It is estimated that on the territory of Poland, 12% of agricultural land (over 2 million ha) is marginal land. Obtaining satisfactory and economically viable biomass yields requires the application of appropriate agrotechnical treatments, including fertilization and protection against pests [22]. In 2010, the surface area taken by energy crops in Poland was 154.100 ha, which accounted for 0.9% of the total agricultural land. The structure of energy crops is dominated by energy trees and shrubs; on forest land their share accounted for 88.9%. The share of energy crops on arable land accounted for 11.1% [23]. One of the technological directions of biomass use in Poland is the production of ethanol as a biofuel. Research shows that the cultivation of grasses and sorghum can be economically justified [24,25]. In Poland, biomass potential was measured using GIS methods in two provinces. The authors emphasize that the maps are a useful tool for optimizing investments in biomass-based power plants in the future [26,27].

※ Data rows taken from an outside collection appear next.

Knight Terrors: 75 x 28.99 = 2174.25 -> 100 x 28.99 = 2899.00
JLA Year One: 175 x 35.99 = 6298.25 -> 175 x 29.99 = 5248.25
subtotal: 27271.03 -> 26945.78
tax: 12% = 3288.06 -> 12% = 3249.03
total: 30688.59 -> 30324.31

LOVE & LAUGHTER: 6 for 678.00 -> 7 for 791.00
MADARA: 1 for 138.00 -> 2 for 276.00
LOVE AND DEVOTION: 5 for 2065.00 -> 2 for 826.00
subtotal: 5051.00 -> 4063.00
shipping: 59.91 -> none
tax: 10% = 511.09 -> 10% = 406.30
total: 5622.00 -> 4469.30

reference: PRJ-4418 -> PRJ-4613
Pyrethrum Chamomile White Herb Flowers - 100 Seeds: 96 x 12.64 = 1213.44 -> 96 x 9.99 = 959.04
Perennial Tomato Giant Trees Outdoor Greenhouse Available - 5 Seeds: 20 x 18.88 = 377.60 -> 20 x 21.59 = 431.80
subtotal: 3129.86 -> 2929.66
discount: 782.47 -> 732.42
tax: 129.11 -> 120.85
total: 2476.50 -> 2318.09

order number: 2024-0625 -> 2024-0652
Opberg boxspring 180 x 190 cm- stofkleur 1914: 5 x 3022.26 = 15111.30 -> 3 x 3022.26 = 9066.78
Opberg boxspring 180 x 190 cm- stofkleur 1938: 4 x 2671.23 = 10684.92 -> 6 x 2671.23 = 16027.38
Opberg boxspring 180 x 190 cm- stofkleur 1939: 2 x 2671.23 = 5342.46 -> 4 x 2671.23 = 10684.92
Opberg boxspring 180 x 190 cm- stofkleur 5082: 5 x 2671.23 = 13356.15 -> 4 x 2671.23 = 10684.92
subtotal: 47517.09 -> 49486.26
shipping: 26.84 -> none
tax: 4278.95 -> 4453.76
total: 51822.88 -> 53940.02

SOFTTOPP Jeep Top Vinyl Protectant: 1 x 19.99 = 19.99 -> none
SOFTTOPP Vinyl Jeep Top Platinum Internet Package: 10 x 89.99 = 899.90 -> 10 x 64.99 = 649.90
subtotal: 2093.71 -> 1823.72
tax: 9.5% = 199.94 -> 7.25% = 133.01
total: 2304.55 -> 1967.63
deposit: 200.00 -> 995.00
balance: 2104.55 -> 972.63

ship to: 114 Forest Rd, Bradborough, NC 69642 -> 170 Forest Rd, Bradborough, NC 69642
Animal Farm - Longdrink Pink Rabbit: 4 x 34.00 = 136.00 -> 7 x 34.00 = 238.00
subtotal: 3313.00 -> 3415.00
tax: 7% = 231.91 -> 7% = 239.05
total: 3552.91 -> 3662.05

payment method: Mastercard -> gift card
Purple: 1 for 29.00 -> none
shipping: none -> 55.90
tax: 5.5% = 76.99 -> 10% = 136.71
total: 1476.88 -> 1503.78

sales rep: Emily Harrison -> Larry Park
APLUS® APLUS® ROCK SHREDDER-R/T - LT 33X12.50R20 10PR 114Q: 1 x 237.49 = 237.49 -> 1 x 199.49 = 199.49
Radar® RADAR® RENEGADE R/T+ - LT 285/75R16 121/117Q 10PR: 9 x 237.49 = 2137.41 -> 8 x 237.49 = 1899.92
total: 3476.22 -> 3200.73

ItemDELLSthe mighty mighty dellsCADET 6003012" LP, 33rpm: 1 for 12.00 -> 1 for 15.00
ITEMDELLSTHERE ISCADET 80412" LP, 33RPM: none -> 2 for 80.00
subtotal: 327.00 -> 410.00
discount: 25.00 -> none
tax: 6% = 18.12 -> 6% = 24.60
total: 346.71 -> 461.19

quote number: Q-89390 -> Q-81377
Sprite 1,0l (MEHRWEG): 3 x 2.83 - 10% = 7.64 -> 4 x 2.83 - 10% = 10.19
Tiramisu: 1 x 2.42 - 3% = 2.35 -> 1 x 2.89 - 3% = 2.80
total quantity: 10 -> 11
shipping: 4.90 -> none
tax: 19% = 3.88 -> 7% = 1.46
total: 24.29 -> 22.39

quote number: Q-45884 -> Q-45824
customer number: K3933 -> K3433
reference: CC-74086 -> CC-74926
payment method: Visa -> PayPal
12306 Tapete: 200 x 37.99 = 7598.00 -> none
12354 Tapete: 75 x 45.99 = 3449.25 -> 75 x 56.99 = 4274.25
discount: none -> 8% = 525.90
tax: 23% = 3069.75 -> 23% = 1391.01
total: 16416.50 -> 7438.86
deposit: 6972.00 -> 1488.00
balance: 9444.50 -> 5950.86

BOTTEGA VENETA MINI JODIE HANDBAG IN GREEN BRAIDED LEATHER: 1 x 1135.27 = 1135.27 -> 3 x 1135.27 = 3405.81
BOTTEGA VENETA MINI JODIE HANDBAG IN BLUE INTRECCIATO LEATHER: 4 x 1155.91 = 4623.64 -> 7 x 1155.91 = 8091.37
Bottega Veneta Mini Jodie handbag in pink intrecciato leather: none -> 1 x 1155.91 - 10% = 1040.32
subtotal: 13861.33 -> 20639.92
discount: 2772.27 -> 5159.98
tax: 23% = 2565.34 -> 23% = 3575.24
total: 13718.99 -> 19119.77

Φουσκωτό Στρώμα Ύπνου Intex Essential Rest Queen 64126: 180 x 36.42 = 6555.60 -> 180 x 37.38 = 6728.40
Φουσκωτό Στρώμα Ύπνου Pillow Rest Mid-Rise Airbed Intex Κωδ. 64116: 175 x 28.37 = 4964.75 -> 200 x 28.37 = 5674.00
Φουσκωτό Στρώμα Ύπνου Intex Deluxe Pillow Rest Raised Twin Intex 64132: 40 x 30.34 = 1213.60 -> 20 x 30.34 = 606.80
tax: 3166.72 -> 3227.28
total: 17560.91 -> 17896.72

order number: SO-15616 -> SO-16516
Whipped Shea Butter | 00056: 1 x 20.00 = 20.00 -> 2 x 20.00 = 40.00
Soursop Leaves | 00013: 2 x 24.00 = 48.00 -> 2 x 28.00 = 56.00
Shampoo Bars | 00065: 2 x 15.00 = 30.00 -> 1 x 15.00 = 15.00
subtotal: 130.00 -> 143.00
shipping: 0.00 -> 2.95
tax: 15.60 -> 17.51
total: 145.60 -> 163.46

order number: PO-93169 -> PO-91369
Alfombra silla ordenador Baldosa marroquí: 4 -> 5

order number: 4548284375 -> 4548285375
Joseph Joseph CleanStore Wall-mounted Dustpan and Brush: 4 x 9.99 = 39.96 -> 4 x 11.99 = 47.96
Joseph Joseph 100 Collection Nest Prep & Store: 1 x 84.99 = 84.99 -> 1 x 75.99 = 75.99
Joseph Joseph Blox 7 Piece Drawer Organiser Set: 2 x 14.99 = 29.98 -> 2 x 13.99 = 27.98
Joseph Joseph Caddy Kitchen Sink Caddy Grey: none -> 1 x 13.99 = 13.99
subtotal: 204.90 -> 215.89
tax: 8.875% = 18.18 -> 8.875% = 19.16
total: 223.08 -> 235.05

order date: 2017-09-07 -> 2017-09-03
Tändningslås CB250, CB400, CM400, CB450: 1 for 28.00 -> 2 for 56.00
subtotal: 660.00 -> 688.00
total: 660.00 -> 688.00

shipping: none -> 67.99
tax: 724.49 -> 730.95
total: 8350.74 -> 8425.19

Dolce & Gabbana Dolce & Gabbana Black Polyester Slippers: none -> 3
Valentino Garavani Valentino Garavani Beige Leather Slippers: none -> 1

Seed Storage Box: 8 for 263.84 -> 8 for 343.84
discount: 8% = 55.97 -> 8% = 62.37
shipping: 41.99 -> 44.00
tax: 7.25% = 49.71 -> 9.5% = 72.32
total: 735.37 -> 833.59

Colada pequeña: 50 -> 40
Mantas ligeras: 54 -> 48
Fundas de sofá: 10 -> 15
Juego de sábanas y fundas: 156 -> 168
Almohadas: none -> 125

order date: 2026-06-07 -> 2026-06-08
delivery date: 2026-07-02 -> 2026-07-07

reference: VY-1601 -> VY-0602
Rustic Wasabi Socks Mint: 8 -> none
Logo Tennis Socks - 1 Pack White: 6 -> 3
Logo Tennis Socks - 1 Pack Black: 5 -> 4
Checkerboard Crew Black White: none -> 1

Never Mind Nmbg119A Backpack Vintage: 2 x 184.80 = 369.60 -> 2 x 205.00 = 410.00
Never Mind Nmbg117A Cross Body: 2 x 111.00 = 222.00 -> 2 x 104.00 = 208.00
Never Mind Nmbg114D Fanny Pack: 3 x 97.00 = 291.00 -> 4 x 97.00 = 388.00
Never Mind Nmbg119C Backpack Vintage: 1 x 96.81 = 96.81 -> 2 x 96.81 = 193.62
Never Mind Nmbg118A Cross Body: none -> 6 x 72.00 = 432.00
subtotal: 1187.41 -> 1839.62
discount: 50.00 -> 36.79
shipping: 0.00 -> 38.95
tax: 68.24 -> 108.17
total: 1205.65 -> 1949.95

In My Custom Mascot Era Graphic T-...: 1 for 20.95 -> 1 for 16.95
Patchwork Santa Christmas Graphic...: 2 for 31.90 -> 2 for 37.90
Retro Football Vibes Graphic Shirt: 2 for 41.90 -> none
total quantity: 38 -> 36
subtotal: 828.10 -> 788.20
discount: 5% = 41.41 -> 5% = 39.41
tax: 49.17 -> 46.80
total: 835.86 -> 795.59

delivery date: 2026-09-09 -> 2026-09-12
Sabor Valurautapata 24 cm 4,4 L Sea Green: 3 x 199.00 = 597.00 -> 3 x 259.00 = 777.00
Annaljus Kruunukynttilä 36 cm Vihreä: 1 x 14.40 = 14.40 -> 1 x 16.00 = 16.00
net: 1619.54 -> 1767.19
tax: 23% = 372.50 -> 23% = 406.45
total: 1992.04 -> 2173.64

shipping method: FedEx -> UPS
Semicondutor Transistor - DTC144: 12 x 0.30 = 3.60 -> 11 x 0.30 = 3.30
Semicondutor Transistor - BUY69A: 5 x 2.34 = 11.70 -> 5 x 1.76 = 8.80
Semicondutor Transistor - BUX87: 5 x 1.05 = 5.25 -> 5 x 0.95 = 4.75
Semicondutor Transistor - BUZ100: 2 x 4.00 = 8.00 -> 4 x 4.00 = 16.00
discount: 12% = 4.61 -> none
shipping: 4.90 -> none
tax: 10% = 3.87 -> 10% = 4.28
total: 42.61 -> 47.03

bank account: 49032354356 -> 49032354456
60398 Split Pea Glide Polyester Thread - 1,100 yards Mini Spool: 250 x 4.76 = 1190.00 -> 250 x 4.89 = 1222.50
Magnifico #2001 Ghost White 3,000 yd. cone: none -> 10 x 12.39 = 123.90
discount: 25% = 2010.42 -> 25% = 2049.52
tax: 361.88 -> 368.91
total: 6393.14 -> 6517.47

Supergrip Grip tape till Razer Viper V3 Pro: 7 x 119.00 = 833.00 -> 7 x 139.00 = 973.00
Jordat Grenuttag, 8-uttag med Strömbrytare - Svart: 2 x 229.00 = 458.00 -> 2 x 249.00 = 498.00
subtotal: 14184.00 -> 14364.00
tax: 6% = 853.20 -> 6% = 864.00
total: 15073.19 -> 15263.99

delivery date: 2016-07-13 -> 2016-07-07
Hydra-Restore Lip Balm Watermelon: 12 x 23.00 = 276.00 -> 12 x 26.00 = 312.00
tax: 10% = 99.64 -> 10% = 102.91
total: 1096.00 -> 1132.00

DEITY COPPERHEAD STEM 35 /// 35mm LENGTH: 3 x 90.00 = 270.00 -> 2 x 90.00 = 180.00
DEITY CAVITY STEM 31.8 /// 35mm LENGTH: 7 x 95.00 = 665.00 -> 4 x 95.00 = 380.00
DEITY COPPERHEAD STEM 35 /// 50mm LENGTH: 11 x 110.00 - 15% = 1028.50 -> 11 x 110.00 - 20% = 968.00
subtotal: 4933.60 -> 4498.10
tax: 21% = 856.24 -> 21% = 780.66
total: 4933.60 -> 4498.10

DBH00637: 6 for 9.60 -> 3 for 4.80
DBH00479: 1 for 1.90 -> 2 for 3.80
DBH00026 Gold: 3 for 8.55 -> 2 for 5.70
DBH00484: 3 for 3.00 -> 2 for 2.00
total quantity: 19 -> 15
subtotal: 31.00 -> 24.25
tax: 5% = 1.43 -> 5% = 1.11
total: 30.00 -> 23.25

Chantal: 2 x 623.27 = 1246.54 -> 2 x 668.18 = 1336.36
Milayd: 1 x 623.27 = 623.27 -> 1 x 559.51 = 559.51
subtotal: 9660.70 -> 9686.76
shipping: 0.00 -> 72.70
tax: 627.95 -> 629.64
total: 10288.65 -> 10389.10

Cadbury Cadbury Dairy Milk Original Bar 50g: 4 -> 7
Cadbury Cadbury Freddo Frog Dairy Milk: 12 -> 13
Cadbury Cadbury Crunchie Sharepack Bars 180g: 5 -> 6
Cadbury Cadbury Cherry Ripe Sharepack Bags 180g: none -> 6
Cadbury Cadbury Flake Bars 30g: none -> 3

Biomass production occurs in plantations of woody, shrubby, tuberous, or grassy plants with high annual biomass growth and moderate soil requirements [28]. For biomass production, woody plants: poplar (Populus sp.) [29] (Robinia pseudoacacia L.) [30], shrubby plants: willow (Salix sp.) [31], perennial plants: sunflower (Helianthus sp.) [32], especially tuberous sunflower (Helianthus tuberosus L.) [33], and grasses: (Spartina pectinate Bosc ex Link) [34], miscanthus [24] incredibly giant miscanthus (Miscanthus x giganteus J.M Greef and Deuter ex Hodk. and Renvoize) [35].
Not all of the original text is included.